Work item: Below are records to be reproduced exactly and in full.

---------- Material supplied

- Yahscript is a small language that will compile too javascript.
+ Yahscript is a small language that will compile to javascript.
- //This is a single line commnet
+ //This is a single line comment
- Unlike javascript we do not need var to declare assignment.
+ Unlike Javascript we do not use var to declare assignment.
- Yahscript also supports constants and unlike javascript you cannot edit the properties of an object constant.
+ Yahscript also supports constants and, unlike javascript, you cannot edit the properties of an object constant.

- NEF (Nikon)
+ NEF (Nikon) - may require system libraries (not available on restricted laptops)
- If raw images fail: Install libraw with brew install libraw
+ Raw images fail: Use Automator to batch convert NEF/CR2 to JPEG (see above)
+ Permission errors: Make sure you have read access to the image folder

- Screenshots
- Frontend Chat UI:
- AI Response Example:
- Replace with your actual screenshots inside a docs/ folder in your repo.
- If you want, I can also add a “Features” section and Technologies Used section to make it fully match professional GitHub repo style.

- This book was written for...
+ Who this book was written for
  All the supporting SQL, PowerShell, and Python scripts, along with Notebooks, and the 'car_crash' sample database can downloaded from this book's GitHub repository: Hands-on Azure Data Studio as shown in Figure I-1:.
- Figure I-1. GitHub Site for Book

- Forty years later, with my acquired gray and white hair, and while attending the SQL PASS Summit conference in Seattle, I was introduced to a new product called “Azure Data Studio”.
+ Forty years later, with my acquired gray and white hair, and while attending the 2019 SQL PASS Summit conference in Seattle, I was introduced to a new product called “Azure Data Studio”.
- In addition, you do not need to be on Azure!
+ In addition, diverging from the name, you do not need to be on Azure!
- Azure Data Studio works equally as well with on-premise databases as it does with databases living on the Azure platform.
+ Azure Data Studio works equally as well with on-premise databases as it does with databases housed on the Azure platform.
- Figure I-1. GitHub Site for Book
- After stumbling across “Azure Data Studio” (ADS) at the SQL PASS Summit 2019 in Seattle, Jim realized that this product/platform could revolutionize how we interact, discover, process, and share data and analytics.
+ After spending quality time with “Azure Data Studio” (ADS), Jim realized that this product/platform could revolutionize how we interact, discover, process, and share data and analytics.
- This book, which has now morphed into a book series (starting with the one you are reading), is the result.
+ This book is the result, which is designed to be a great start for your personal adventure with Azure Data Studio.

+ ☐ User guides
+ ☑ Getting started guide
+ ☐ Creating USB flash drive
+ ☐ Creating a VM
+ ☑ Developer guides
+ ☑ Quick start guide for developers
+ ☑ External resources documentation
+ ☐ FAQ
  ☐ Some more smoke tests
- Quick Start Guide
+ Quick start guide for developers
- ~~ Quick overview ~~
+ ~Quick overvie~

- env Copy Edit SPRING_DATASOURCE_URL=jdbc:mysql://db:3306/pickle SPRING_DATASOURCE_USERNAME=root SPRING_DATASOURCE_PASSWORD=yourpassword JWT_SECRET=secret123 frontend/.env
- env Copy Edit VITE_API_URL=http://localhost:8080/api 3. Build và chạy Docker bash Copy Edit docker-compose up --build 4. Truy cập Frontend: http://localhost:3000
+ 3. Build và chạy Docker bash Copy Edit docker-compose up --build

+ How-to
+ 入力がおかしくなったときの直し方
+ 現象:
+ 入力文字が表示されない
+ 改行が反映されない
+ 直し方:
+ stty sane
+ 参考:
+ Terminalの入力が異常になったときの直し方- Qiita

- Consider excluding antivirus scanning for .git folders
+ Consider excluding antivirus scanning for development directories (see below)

--------------------

Exercise result:
- Yahscript is a small language that will compile too javascript.
+ Yahscript is a small language that will compile to javascript.
- //This is a single line commnet
+ //This is a single line comment
- Unlike javascript we do not need var to declare assignment.
+ Unlike Javascript we do not use var to declare assignment.
- Yahscript also supports constants and unlike javascript you cannot edit the properties of an object constant.
+ Yahscript also supports constants and, unlike javascript, you cannot edit the properties of an object constant.

- NEF (Nikon)
+ NEF (Nikon) - may require system libraries (not available on restricted laptops)
- If raw images fail: Install libraw with brew install libraw
+ Raw images fail: Use Automator to batch convert NEF/CR2 to JPEG (see above)
+ Permission errors: Make sure you have read access to the image folder

- Screenshots
- Frontend Chat UI:
- AI Response Example:
- Replace with your actual screenshots inside a docs/ folder in your repo.
- If you want, I can also add a “Features” section and Technologies Used section to make it fully match professional GitHub repo style.

- This book was written for...
+ Who this book was written for
  All the supporting SQL, PowerShell, and Python scripts, along with Notebooks, and the 'car_crash' sample database can downloaded from this book's GitHub repository: Hands-on Azure Data Studio as shown in Figure I-1:.
- Figure I-1. GitHub Site for Book

- Forty years later, with my acquired gray and white hair, and while attending the SQL PASS Summit conference in Seattle, I was introduced to a new product called “Azure Data Studio”.
+ Forty years later, with my acquired gray and white hair, and while attending the 2019 SQL PASS Summit conference in Seattle, I was introduced to a new product called “Azure Data Studio”.
- In addition, you do not need to be on Azure!
+ In addition, diverging from the name, you do not need to be on Azure!
- Azure Data Studio works equally as well with on-premise databases as it does with databases living on the Azure platform.
+ Azure Data Studio works equally as well with on-premise databases as it does with databases housed on the Azure platform.
- Figure I-1. GitHub Site for Book
- After stumbling across “Azure Data Studio” (ADS) at the SQL PASS Summit 2019 in Seattle, Jim realized that this product/platform could revolutionize how we interact, discover, process, and share data and analytics.
+ After spending quality time with “Azure Data Studio” (ADS), Jim realized that this product/platform could revolutionize how we interact, discover, process, and share data and analytics.
- This book, which has now morphed into a book series (starting with the one you are reading), is the result.
+ This book is the result, which is designed to be a great start for your personal adventure with Azure Data Studio.

+ ☐ User guides
+ ☑ Getting started guide
+ ☐ Creating USB flash drive
+ ☐ Creating a VM
+ ☑ Developer guides
+ ☑ Quick start guide for developers
+ ☑ External resources documentation
+ ☐ FAQ
  ☐ Some more smoke tests
- Quick Start Guide
+ Quick start guide for developers
- ~~ Quick overview ~~
+ ~Quick overvie~

- env Copy Edit SPRING_DATASOURCE_URL=jdbc:mysql://db:3306/pickle SPRING_DATASOURCE_USERNAME=root SPRING_DATASOURCE_PASSWORD=yourpassword JWT_SECRET=secret123 frontend/.env
- env Copy Edit VITE_API_URL=http://localhost:8080/api 3. Build và chạy Docker bash Copy Edit docker-compose up --build 4. Truy cập Frontend: http://localhost:3000
+ 3. Build và chạy Docker bash Copy Edit docker-compose up --build

+ How-to
+ 入力がおかしくなったときの直し方
+ 現象:
+ 入力文字が表示されない
+ 改行が反映されない
+ 直し方:
+ stty sane
+ 参考:
+ Terminalの入力が異常になったときの直し方- Qiita

- Consider excluding antivirus scanning for .git folders
+ Consider excluding antivirus scanning for development directories (see below)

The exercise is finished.